▸ **Problem**
Copy every entry below verbatim, except for images.

▸ **Data for the task**
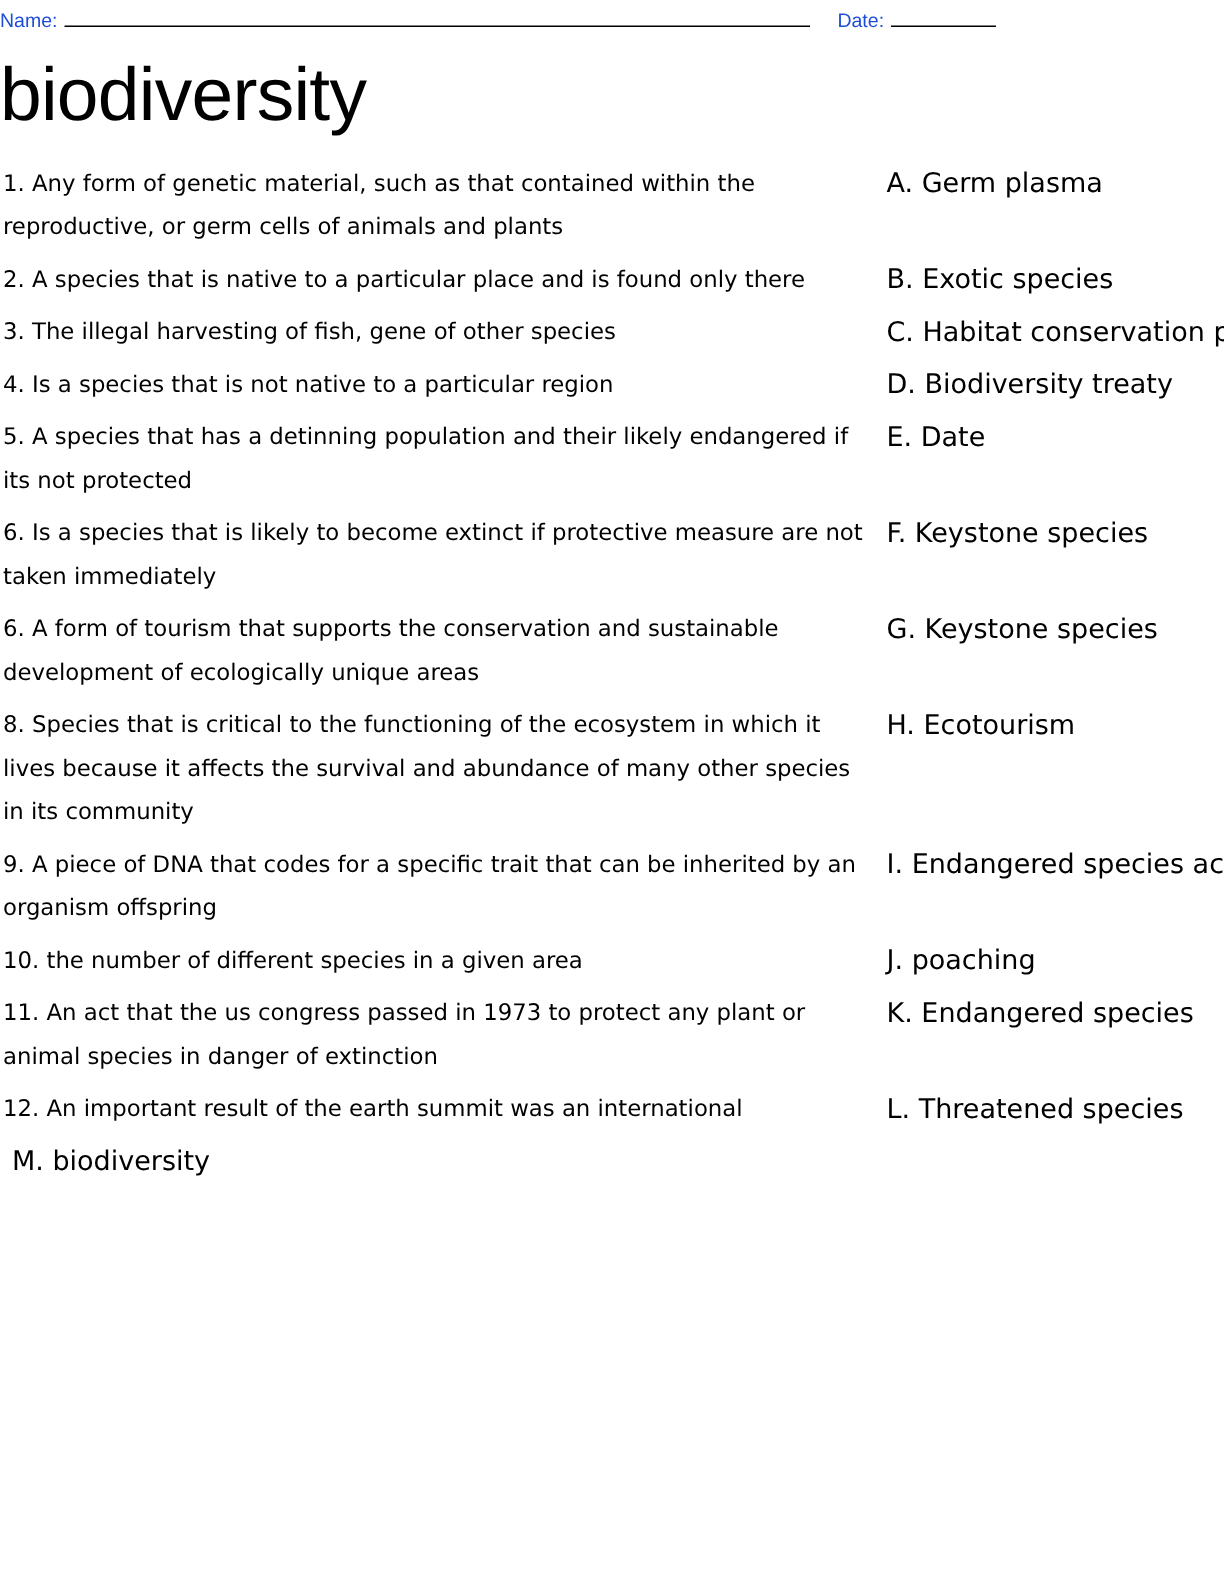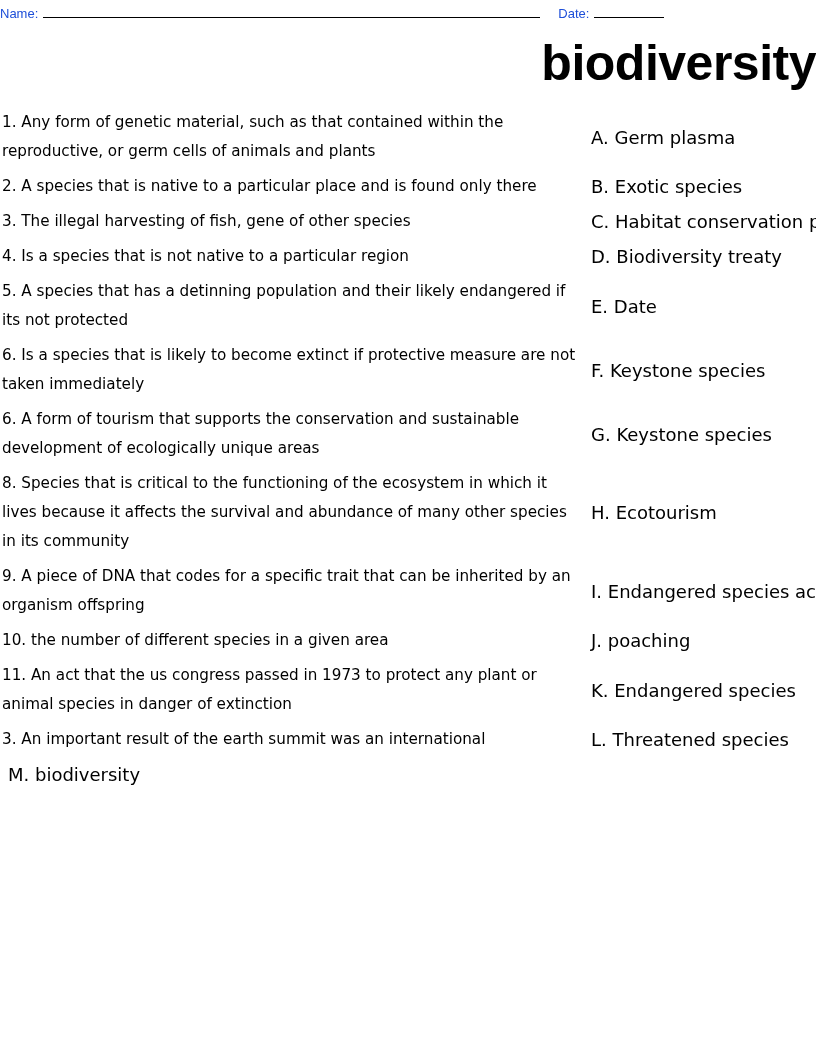--- a/index.html
+++ b/index.html
@@ -58,9 +58,9 @@
     left: 0;
     top: 34px;
     width: 816px;
-    text-align: right;
+    text-align: left;
     font-family: "Liberation Sans", sans-serif;
-    font-weight: 700;
+    font-weight: 400;
     font-size: 50px;
     line-height: 58px;
     letter-spacing: -0.5px;

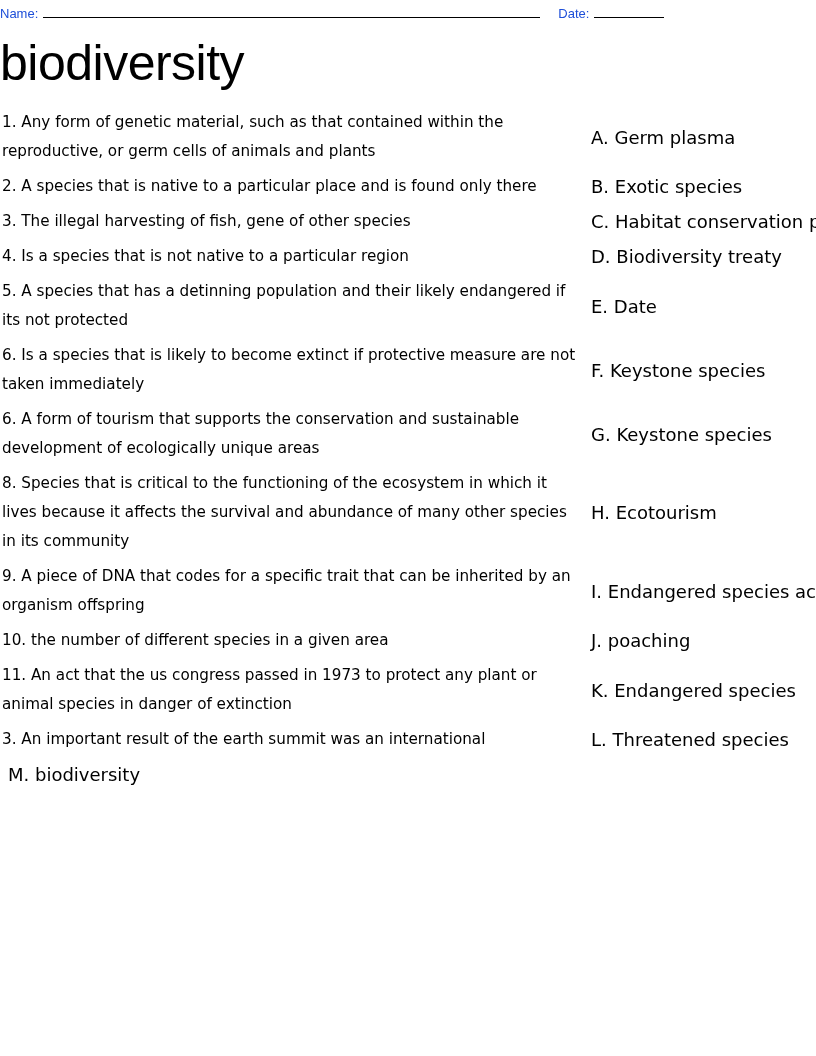--- a/index.html
+++ b/index.html
@@ -76,7 +76,7 @@
   }
   .match-row {
     display: flex;
-    align-items: center;
+    align-items: flex-start;
     width: 816px;
     margin-bottom: 6px;
   }

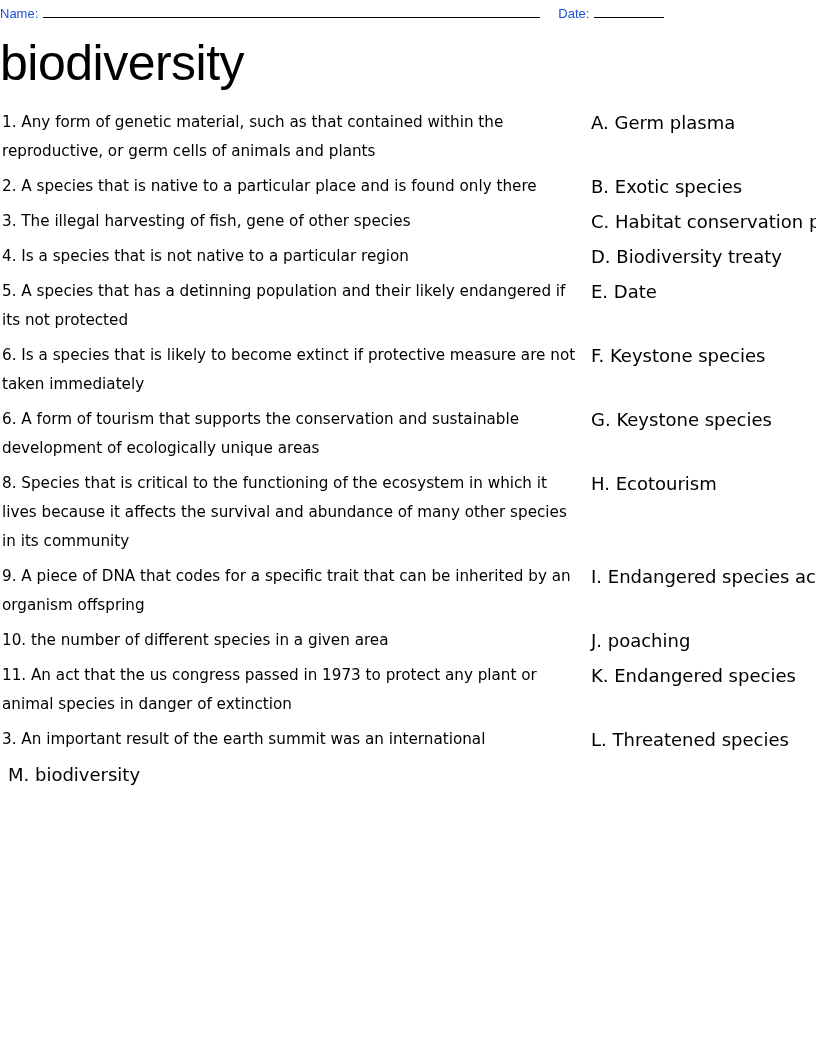--- a/index.html
+++ b/index.html
@@ -173,7 +173,7 @@
     </div>
 
     <div class="match-row">
-      <div class="q-cell">3. An important result of the earth summit was an international</div>
+      <div class="q-cell">12. An important result of the earth summit was an international</div>
       <div class="a-cell">L. Threatened species</div>
     </div>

▸ **The answer**
--- a/index.html
+++ b/index.html
@@ -58,9 +58,9 @@
     left: 0;
     top: 34px;
     width: 816px;
-    text-align: right;
+    text-align: left;
     font-family: "Liberation Sans", sans-serif;
-    font-weight: 700;
+    font-weight: 400;
     font-size: 50px;
     line-height: 58px;
     letter-spacing: -0.5px;

--- a/index.html
+++ b/index.html
@@ -76,7 +76,7 @@
   }
   .match-row {
     display: flex;
-    align-items: center;
+    align-items: flex-start;
     width: 816px;
     margin-bottom: 6px;
   }

--- a/index.html
+++ b/index.html
@@ -173,7 +173,7 @@
     </div>
 
     <div class="match-row">
-      <div class="q-cell">3. An important result of the earth summit was an international</div>
+      <div class="q-cell">12. An important result of the earth summit was an international</div>
       <div class="a-cell">L. Threatened species</div>
     </div>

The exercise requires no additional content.